Canne brésilienne : le sucre progresse
Les analystes prévoient une production brésilienne de bioéthanol de 27 milliards de litres en 2009 contre 24,2 milliards en 2008. Les stocks d’éthanol sont élevés et la filière connaît depuis le début de l’année une baisse de rentabilité avec un prix de la canne plus élevé, un réal qui s’est apprécié face au dollar, et une demande domestique moins soutenue. En conséquence, « les exportations brésiliennes d’éthanol devraient atteindre un nouveau record », pronostique le rapport CyclOpe. Autre phénomène à suivre : le regain d’intérêt pour le débouché sucre. En 2008, l’éthanol est resté plus profitable que le sucre, mais la tendance pourrait s’inverser alors que le déficit mondial sur le marché du sucre se confirme et que les cours mondiaux s’orientent à la hausse. Le rapport CyclOpe prévoit ainsi pour la première fois en quatre ans une baisse de 7 à 9 millions de tonnes (dont 2 millions de tonnes imputables à l’Union européenne) de la production mondiale de sucre par rapport à 2007-2008. Le cours du sucre pourrait s’apprécier de 23 % en 2009 par rapport à la moyenne de 2008, selon les prévisions de Philippe Chalmin qui voit dans le sucre « une des stars » potentielles du marché des matières premières en 2009.
Pour l’Union européenne, le rapport prévoit cette année une progression de 68 % de la production de bioéthanol (dans 84 distilleries), pour atteindre 4,7 milliards de litres.

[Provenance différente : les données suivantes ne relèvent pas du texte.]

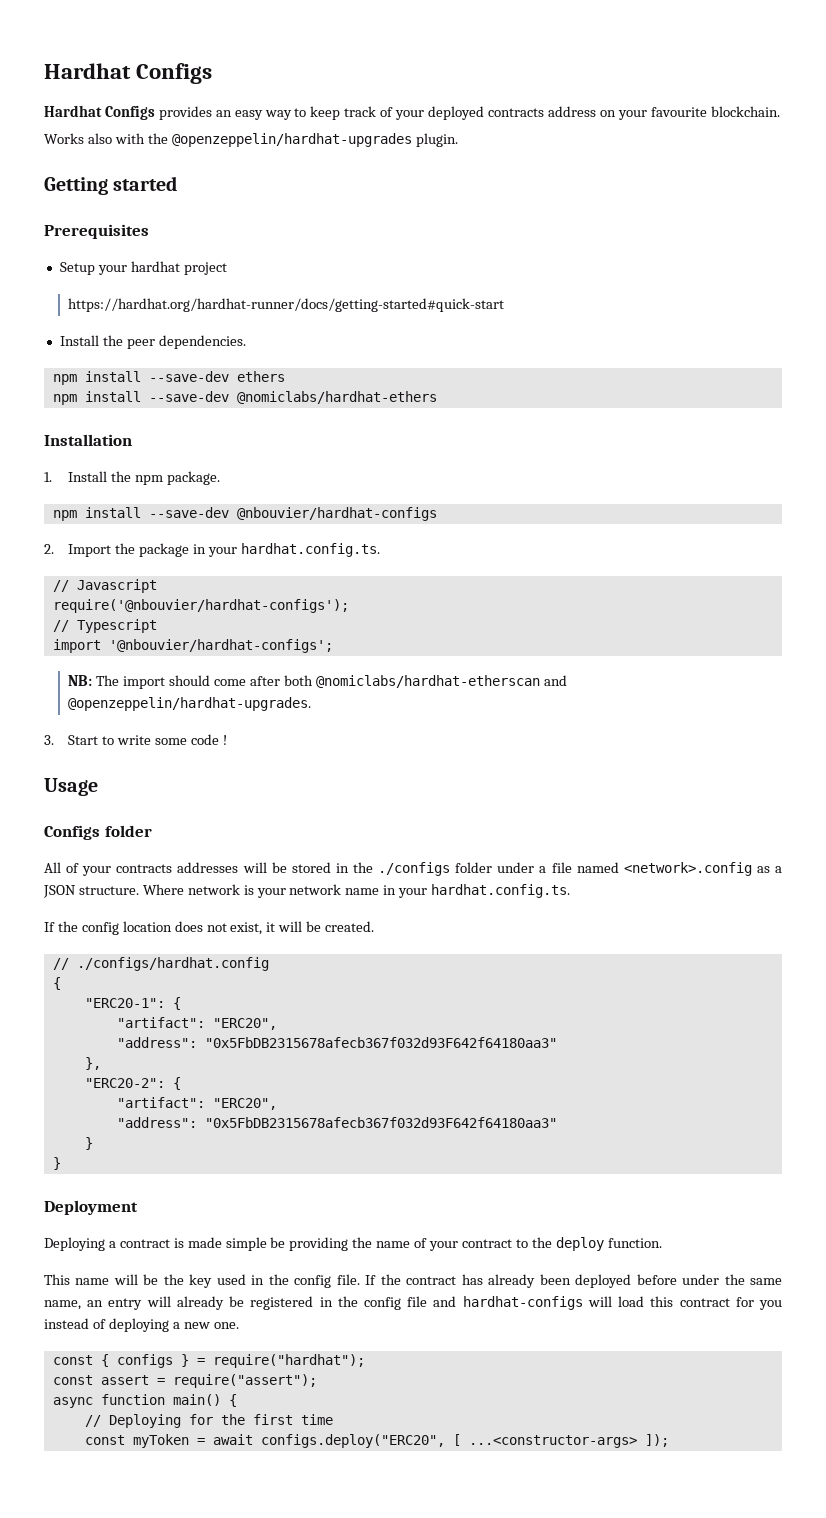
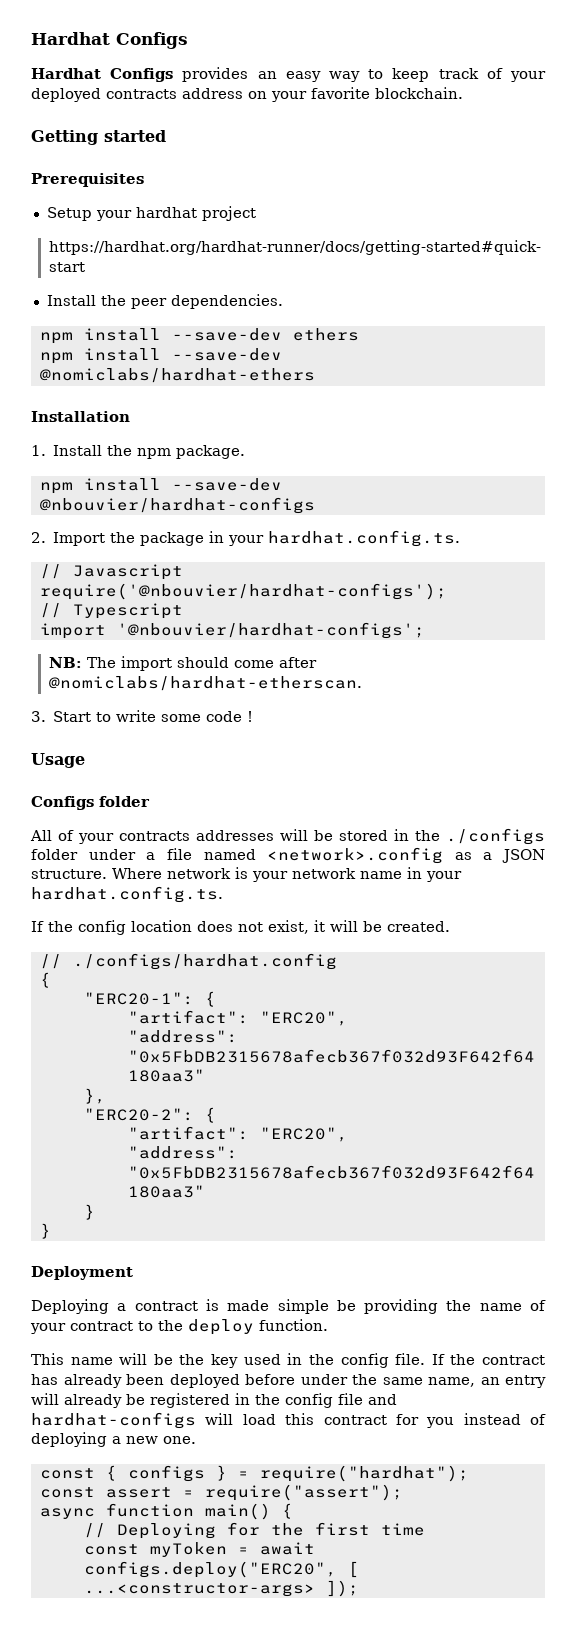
[650,107,707,117] favourite -> [311,87,370,99] favorite
[44,133,458,147] // Works also with the @openzeppelin/hardhat-upgrades plugin. -> (463, 93) none
[283,675,567,688] [68,697,312,711] both @nomiclabs/hardhat-etherscan and @openzeppelin/hardhat-upgrades. -> [48,676,362,691] @nomiclabs/hardhat-etherscan.

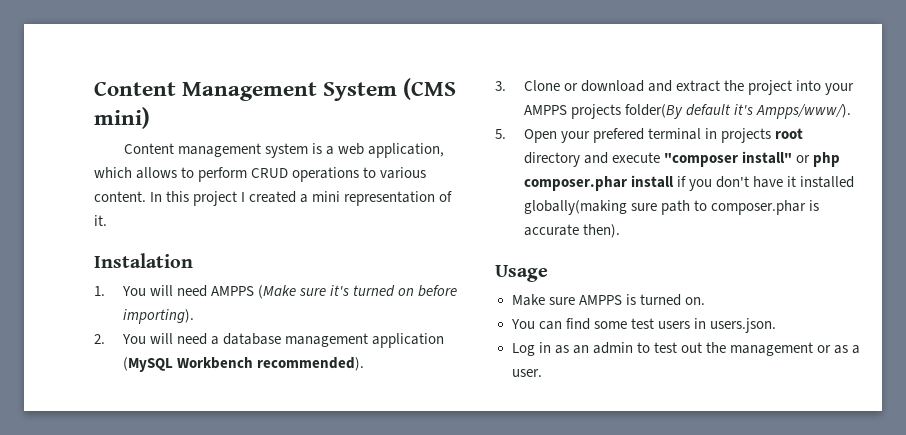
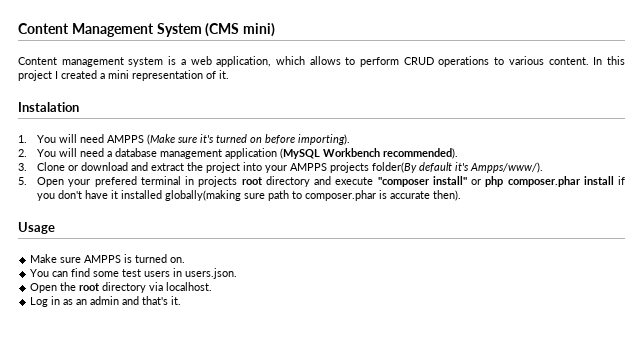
(776, 325) none -> [30,282,213,293] // Open the root directory via localhost.
[636,342,861,356] [511,369,542,377] to test out the management or as a user. -> [122,296,182,305] and that's it.

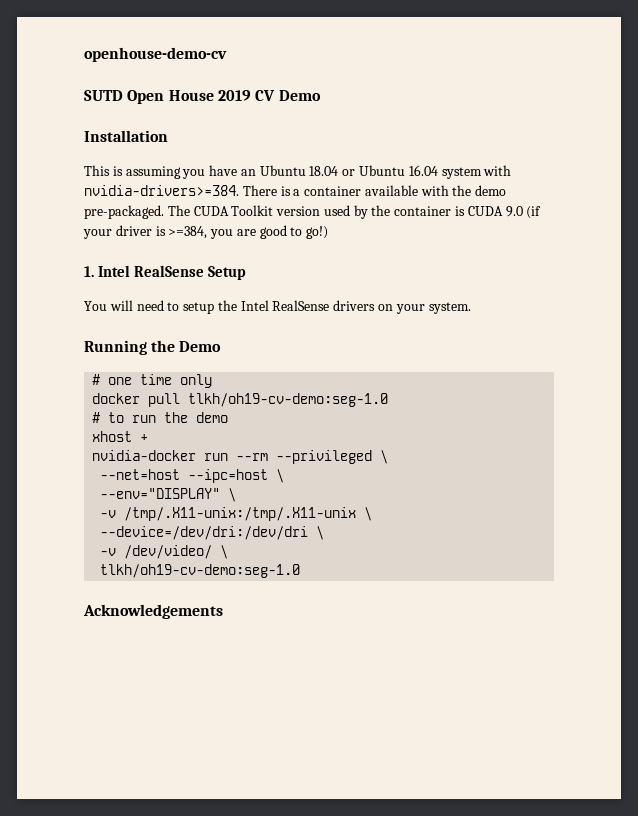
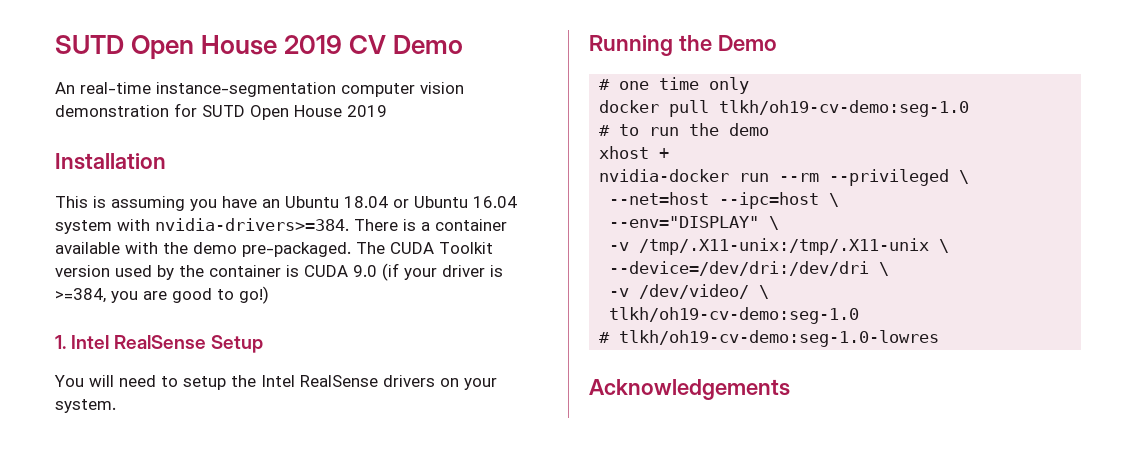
[84,47,227,62] openhouse-demo-cv // -> (55, 44) none
(321, 95) none -> [55,82,464,97] [55,103,387,120] // An real-time instance-segmentation computer vision demonstration for SUTD Open House 2019
(301, 571) none -> [599,330,940,347] // # tlkh/oh19-cv-demo:seg-1.0-lowres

La capacité totale de production devrait plus que doubler en 2009 et atteindre 11,5 milliards de litres (dans 108 distilleries), « si l’ensemble des projets voient le jour ». « Mais le bas niveau des prix de l’éthanol, la crise du crédit et l’environnement économique difficile en Europe pourraient venir atténuer cette progression », poursuit le rapport CyclOpe.